> **Available data**
========

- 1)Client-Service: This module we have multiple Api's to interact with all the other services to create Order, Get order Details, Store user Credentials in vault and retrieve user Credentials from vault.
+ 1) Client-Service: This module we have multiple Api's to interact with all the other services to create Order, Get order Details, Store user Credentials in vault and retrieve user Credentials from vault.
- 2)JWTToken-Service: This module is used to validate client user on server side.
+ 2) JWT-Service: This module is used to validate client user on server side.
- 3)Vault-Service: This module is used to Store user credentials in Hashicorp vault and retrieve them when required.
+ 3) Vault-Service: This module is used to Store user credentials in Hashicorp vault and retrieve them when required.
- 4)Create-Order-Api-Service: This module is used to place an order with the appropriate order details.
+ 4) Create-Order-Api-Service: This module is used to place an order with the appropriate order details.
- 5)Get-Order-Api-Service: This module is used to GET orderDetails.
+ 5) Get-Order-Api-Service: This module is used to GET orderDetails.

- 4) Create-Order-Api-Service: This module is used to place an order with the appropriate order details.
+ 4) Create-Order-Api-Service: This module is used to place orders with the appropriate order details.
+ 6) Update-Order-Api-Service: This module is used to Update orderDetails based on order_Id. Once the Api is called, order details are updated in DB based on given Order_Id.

========

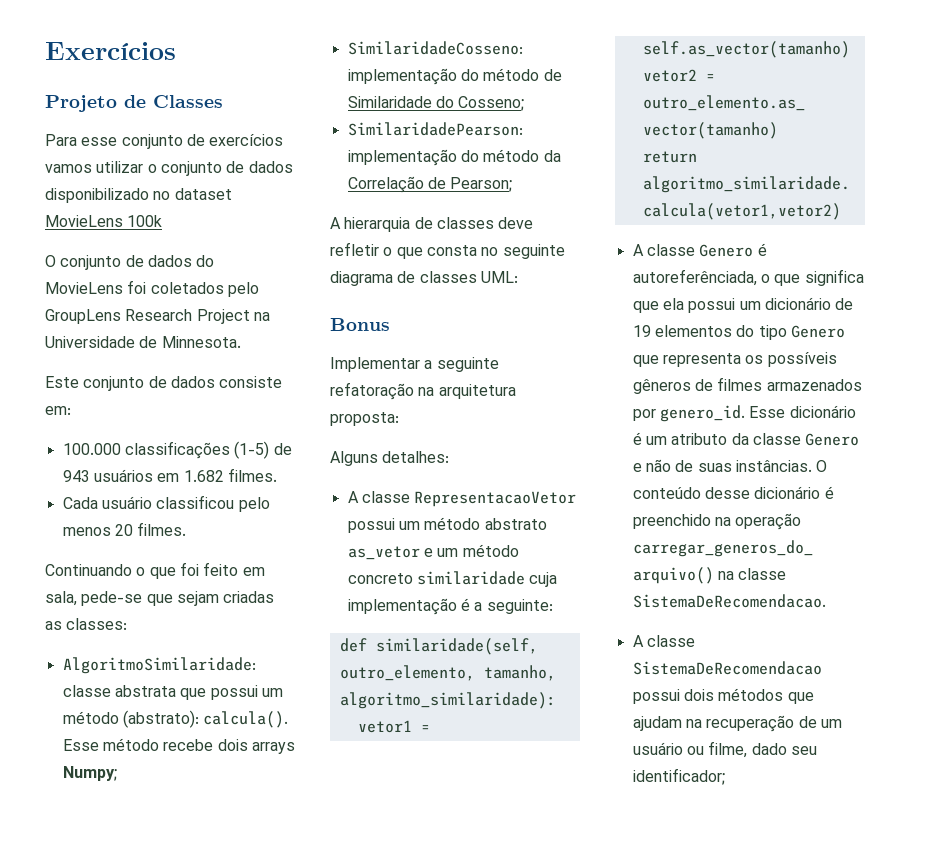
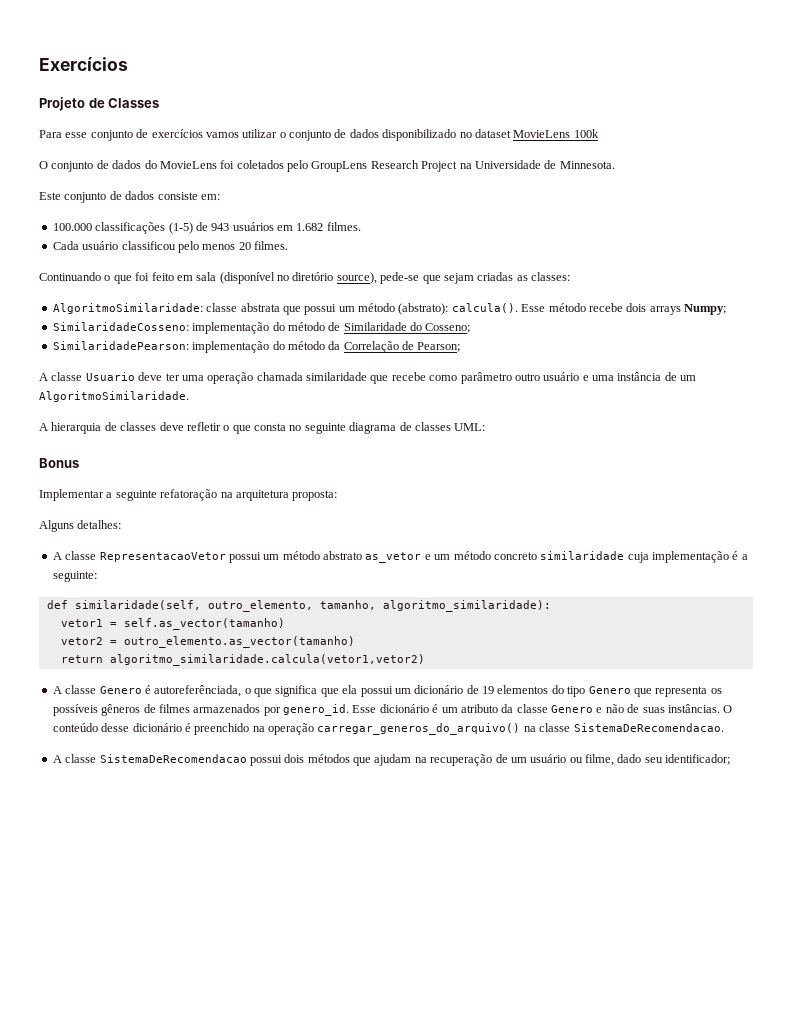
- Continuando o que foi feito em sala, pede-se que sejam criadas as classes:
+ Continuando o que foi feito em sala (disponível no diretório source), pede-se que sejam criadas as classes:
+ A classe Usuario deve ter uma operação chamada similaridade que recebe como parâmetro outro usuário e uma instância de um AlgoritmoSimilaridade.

========

> **Task**
In the entries above, restate word for word the lines between the one holding "- 5)Get-Order-Api-Service: This" and the one holding "- 4) Create-Order-Api-Service: This", inclusive, and nothing besides.

> **Result for this exercise**
- 5)Get-Order-Api-Service: This module is used to GET orderDetails.
+ 5) Get-Order-Api-Service: This module is used to GET orderDetails.

- 4) Create-Order-Api-Service: This module is used to place an order with the appropriate order details.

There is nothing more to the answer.